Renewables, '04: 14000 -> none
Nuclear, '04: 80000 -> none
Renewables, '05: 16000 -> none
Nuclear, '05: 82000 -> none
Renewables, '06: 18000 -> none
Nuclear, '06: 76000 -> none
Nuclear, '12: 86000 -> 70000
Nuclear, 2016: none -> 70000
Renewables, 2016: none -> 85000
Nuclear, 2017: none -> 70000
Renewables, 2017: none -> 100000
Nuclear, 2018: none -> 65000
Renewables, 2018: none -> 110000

--

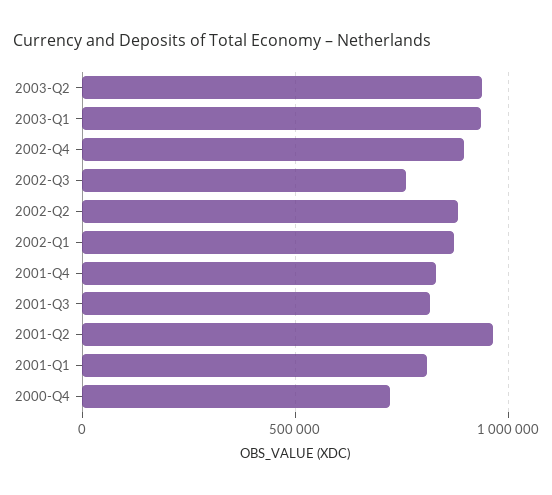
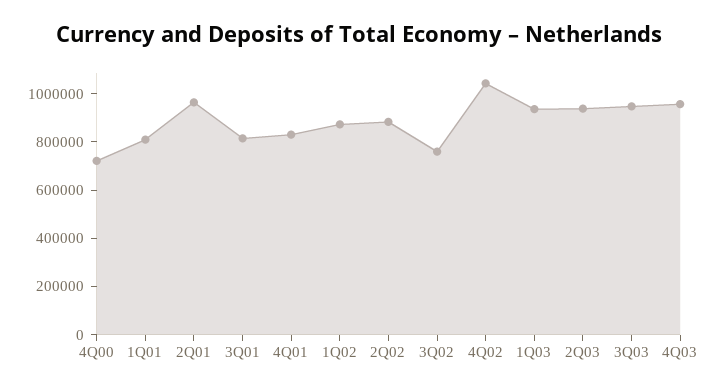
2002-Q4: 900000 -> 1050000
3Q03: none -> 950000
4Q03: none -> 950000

...

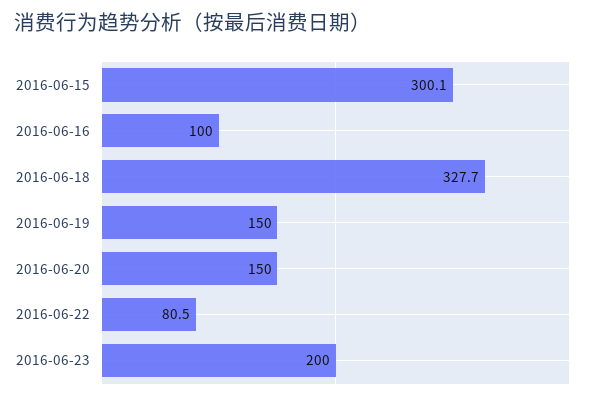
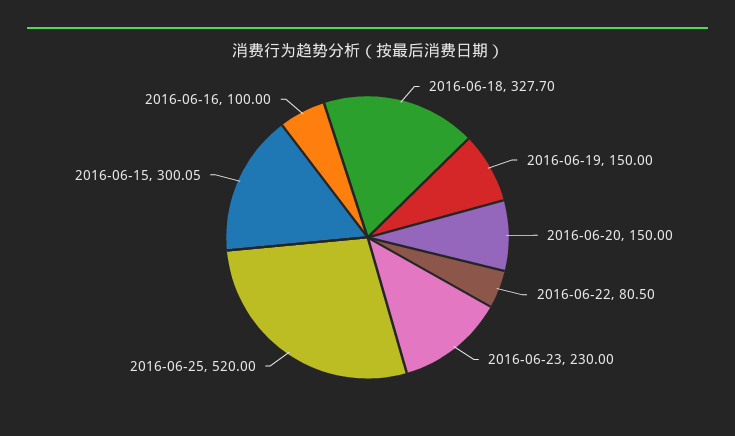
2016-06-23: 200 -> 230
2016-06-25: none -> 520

- **Problem description**
Show every line of the data in which the word "Nuclear" appears.

- **Result of this task**
Nuclear, '04: 80000 -> none
Nuclear, '05: 82000 -> none
Nuclear, '06: 76000 -> none
Nuclear, '12: 86000 -> 70000
Nuclear, 2016: none -> 70000
Nuclear, 2017: none -> 70000
Nuclear, 2018: none -> 65000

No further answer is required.